Yahoo News 19 February 2015
Not Dead Yet Aotearoa, (NDYA) a new voice for disabled people in euthanasia and assisted suicide issues, has launched today. The organisation opposes euthanasia and assisted suicide laws and policies in New Zealand and advocates for the equal value of disabled lives.
This launch is very timely, says NDYA convener, Wendi Wicks. We want to be a key voice in the debates that are so important to us. Our community’s concerns about the consequences of such legislation haven’t been well heard to this point.
Disabled people want to have a good life. But too many of us lack the basic choices that our human dignity demands. That means many of us don’t feel at all secure and valued equally. But, ironically, society will happily provide us with the choice to die!
We’re seen too much in medical and deficit terms, with an undue emphasis on the unbearable pain and suffering associated with disability, says NDYA member Huhana Hickey. We’re seen as costly too, a drain on scarce public resources.
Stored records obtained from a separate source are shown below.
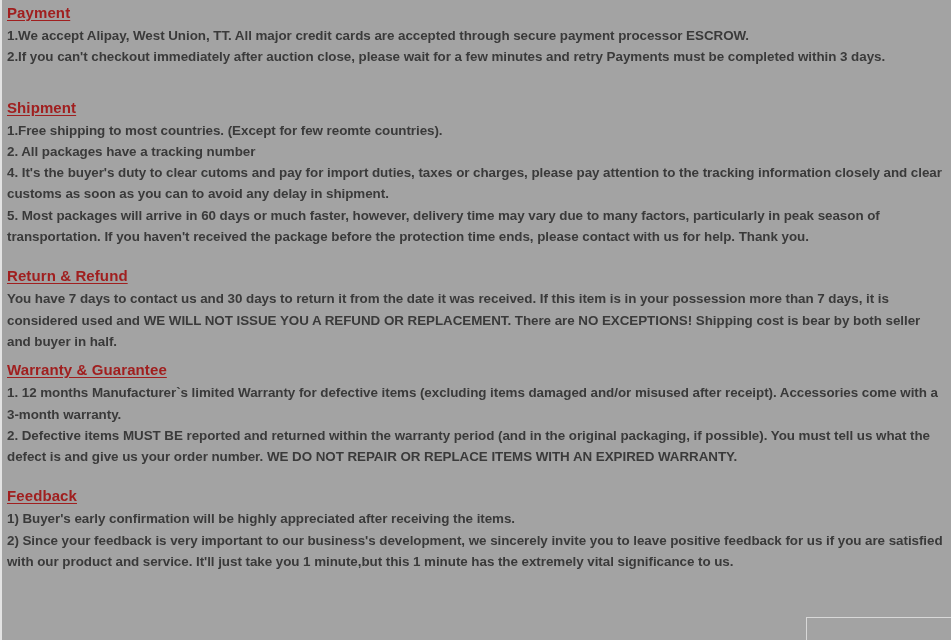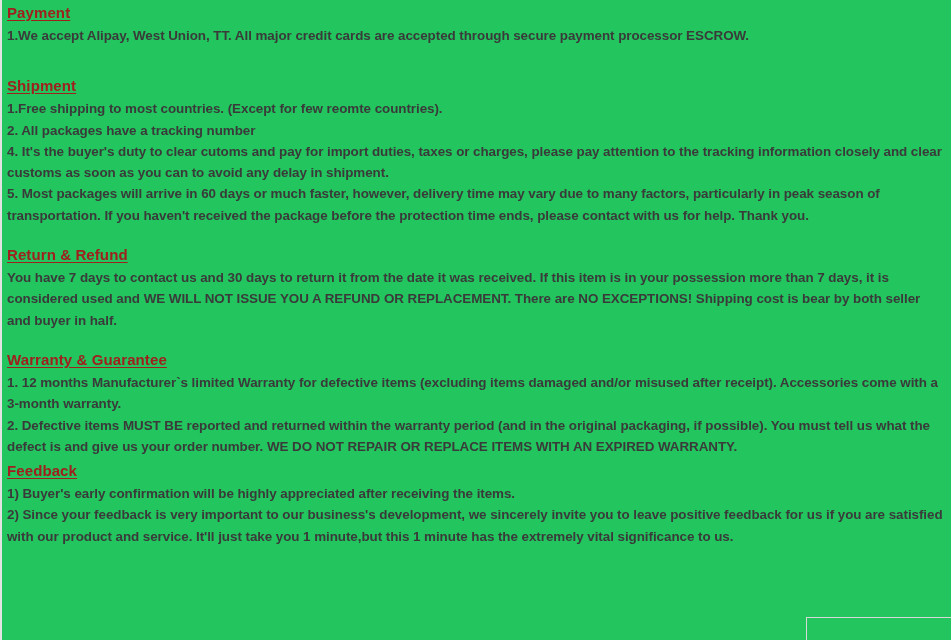--- a/index.html
+++ b/index.html
@@ -19,7 +19,7 @@
     width: 951px;
     height: 640px;
     box-sizing: border-box;
-    background: #22c55e;
+    background: #a3a3a3;
     overflow: hidden;
     border-left: 2px solid #e3e3e3;
   }

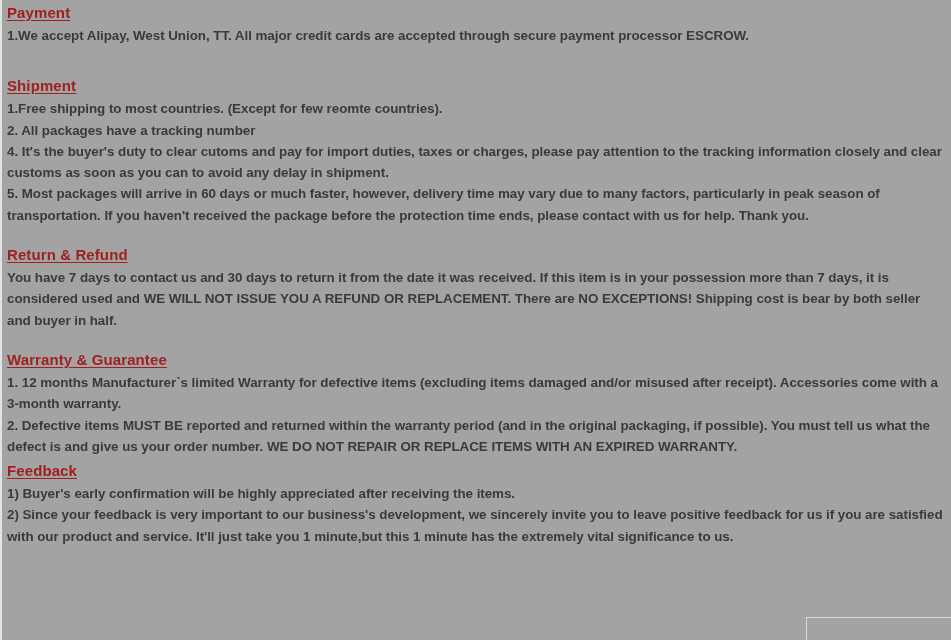--- a/index.html
+++ b/index.html
@@ -100,6 +100,7 @@
       </div>
       <div class="lines">
         <p class="body-line">1.We accept Alipay, West Union, TT. All major credit cards are accepted through secure payment processor ESCROW.</p>
+        <p class="body-line">2.If you can't checkout immediately after auction close, please wait for a few minutes and retry Payments must be completed within 3 days.</p>
       </div>
     </div>
 

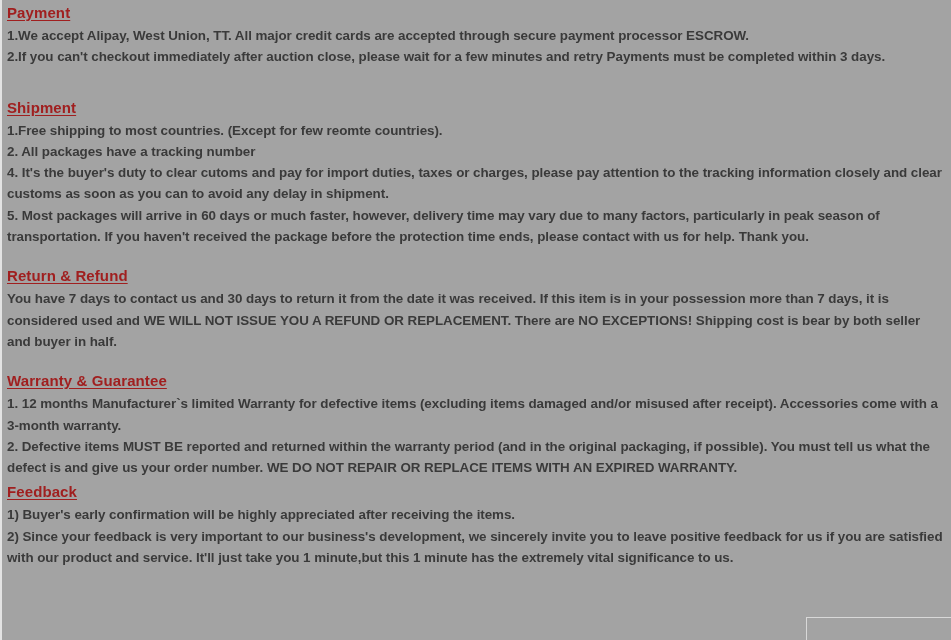--- a/index.html
+++ b/index.html
@@ -68,7 +68,7 @@
   .sec-payment       { margin-top: 0px; }
   .sec-shipment      { margin-top: 30px; }
   .sec-return        { margin-top: 19px; }
-  .sec-warranty      { margin-top: 19px; }
+  .sec-warranty      { margin-top: 8px; }
   .sec-feedback      { margin-top: 4px; }
 
   .lines {

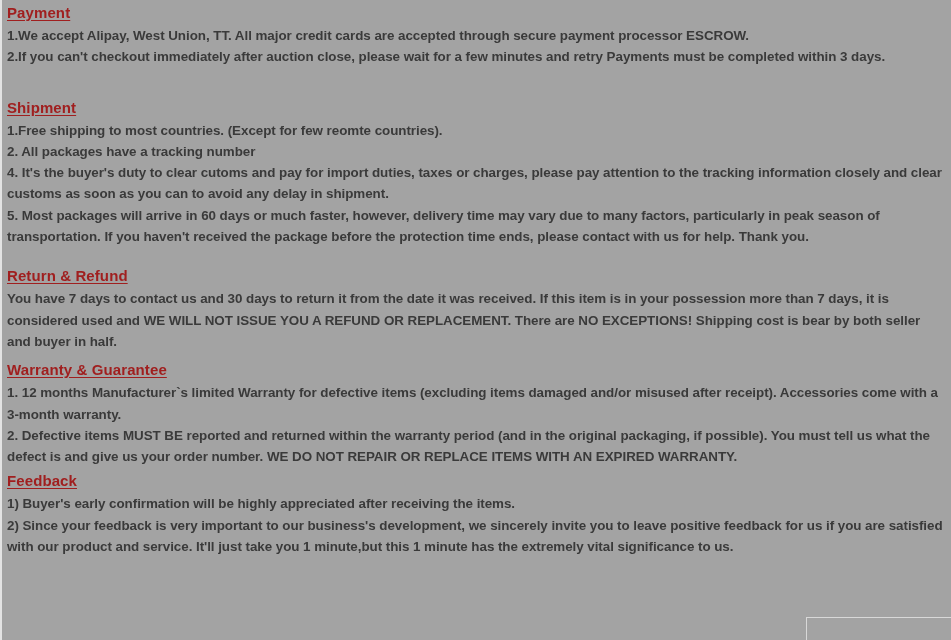--- a/index.html
+++ b/index.html
@@ -69,7 +69,7 @@
   .sec-shipment      { margin-top: 30px; }
   .sec-return        { margin-top: 19px; }
   .sec-warranty      { margin-top: 8px; }
-  .sec-feedback      { margin-top: 4px; }
+  .sec-feedback      { margin-top: 19px; }
 
   .lines {
     margin-top: 2px;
Our lives are already at greater risk when people think we don’t need to live, and put “do not resuscitate” notices in our medical files without our consent. In these kinds of situations, free and informed consent is a travesty – and in our key relationships with health professionals and service providers, we are too often at their mercy because of their power over our lives. So we find ourselves on the back foot, in an incredibly difficult place.
If people get to hear only one view on this issue, Wendi Wicks says, they won’t get to realise how much laws enabling assistance for individual choices to die can put the human rights of a whole community like ours at risk. Because our society holds such negative views about disabled lives, and because there are so many risks to our disabled community from euthanasia legislation, it’s vital to hear NDYA’s perspectives too.